The construction of authorial voice through citation distribution

The citation distribution in different sections of two sub-corpora is shown in Table 4. A total of 1073 citations were found in the theses, with an average of 53.65 per thesis, while 620 citations were found in experts’ papers, with an average of 31 per paper.In both sub-corpora, citations were mostly used in the Research Background section followed by the Main Body, but were rarely used in the Conclusion section.The Chi-square test shows that the frequency of citations in the Research Background of novices’ theses is significantly higher than that of experts (χ2 = 31.71, p < 0.001), and that of Main Body is significantly lower than that of experts (χ2 = 55.77, p < 0.001). The Conclusion section usually does not need to cite many previous opinions. The frequency of citations in both sub - corpora is low, and there are no significant differences.

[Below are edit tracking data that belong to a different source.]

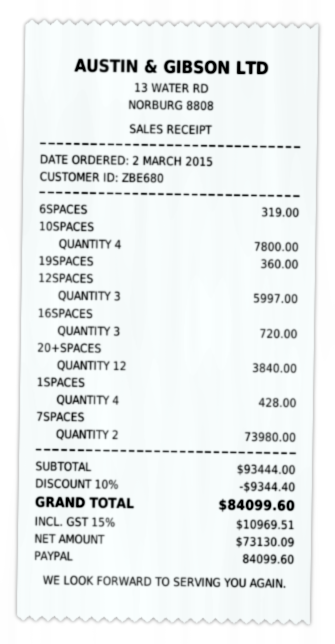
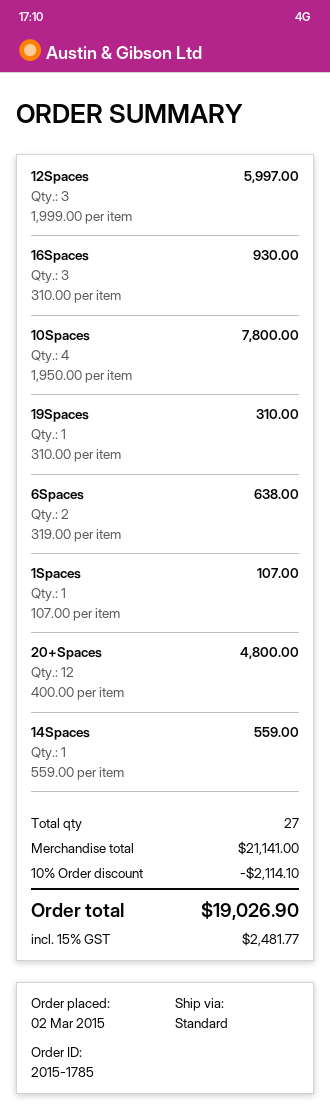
6SPACES: 1 for 319.00 -> 2 for 638.00
19SPACES: 1 for 360.00 -> 1 for 310.00
16SPACES: 3 for 720.00 -> 3 for 930.00
20+SPACES: 12 for 3840.00 -> 12 for 4800.00
1SPACES: 4 for 428.00 -> 1 for 107.00
7SPACES: 2 for 73980.00 -> none
14Spaces: none -> 1 for 559.00
subtotal: 93444.00 -> 21141.00
discount: 10% = 9344.40 -> 10% = 2114.10
tax: 15% = 10969.51 -> 15% = 2481.77
total: 84099.60 -> 19026.90

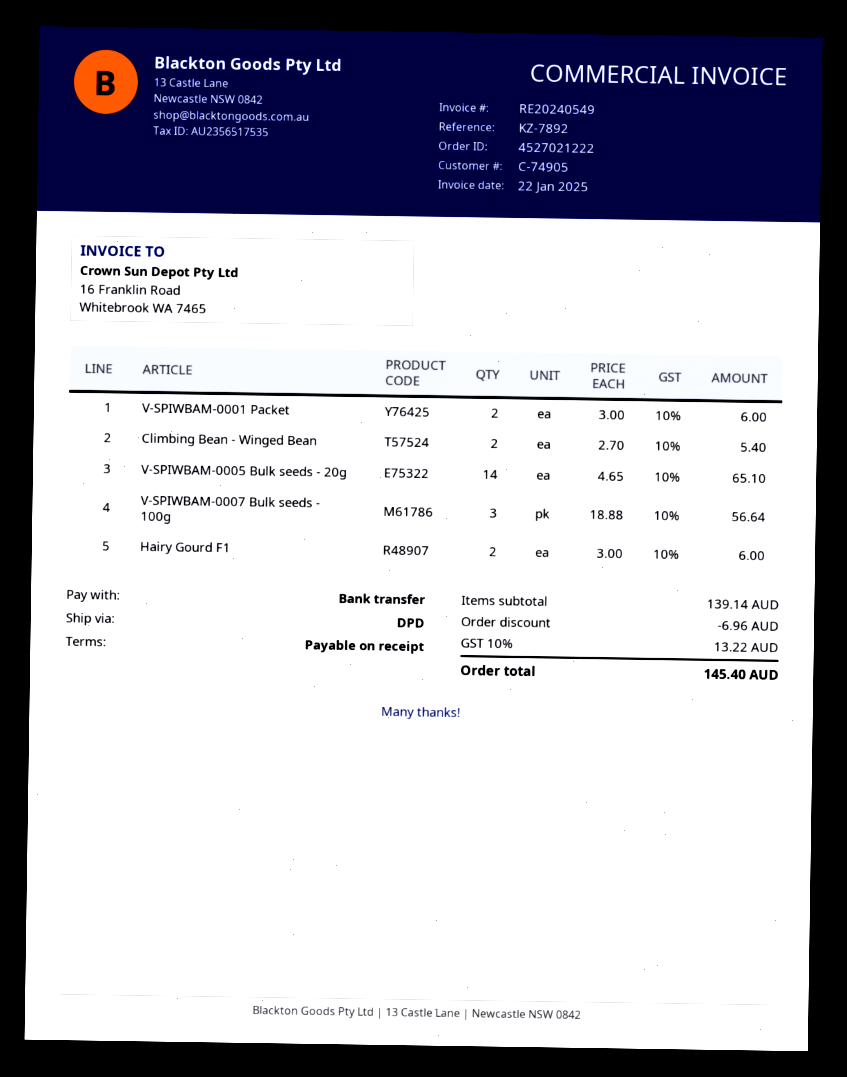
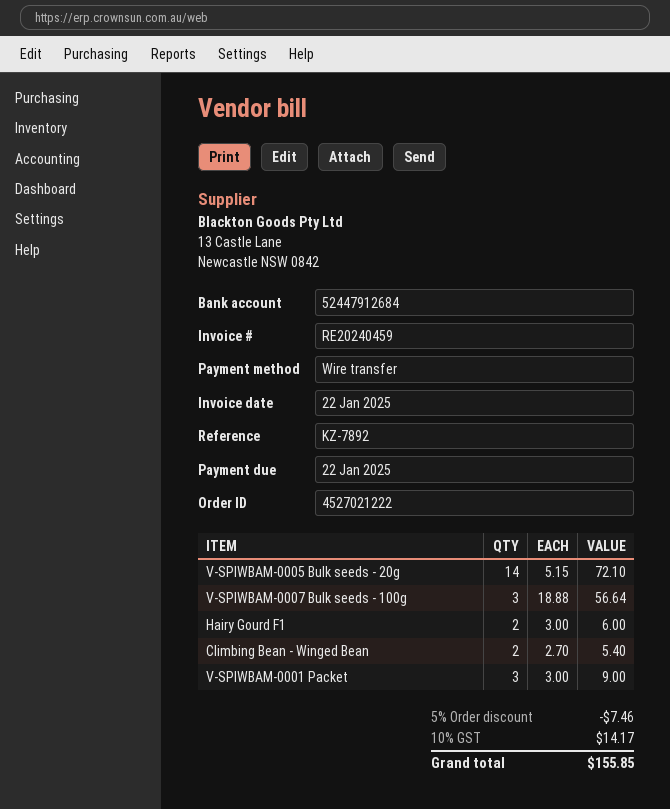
invoice number: RE20240549 -> RE20240459
V-SPIWBAM-0001 Packet: 2 x 3.00 = 6.00 -> 3 x 3.00 = 9.00
V-SPIWBAM-0005 Bulk seeds - 20g: 14 x 4.65 = 65.10 -> 14 x 5.15 = 72.10
discount: 6.96 -> 7.46
tax: 10% = 13.22 -> 10% = 14.17
total: 145.40 -> 155.85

Table 4 Citation distribution in each section (frequency and percentage).

Specific analysis reveals that the number of citations in the Research Background and Main Body sections is distributed (about 50% each) evenly in experts’ papers, which is consistent with Thompson’s (2005) research findings that citations play an important function in the two sections of the paper. However, novices’ references focus excessively on the Research Background section. This may be related to the need for more citations in the long literature review of a master’s thesis, and it also indicates that novices are striving to establish a rich background for their research, which is a way to show their familiarity with the research field.

In contrast, the proportion of citations used by novices in the Main Body is significantly lower than that of experts. Qualitative analysis reveals that they mainly encounter the following problems. Firstly, novices often lack cross-reference citations, in other words, the important documents and related studies that appear in the Research Background section are not mentioned in this section, even some novices (15%) do not cite any source texts in the Main Body section. Secondly, some novices (35%) do not use citations when presenting the research method, which indicates that they fail to highlight the rigor and validity of the methodology and procedures in their research through citations. Thirdly, some of the novices (40%) do not cite any views when discussing the research results, which confirms Mansourizadeh and Ahmad’s (2011) idea. They lack the ability to place the current research in a broad research field for comparison and explanation. Finally, there are some novices (40%) who cited a large number of predecessors’ conclusions to express their own views. This may indicate that they lack the consciousness and academic confidence to independently present their own research conclusions and highlight their own voices.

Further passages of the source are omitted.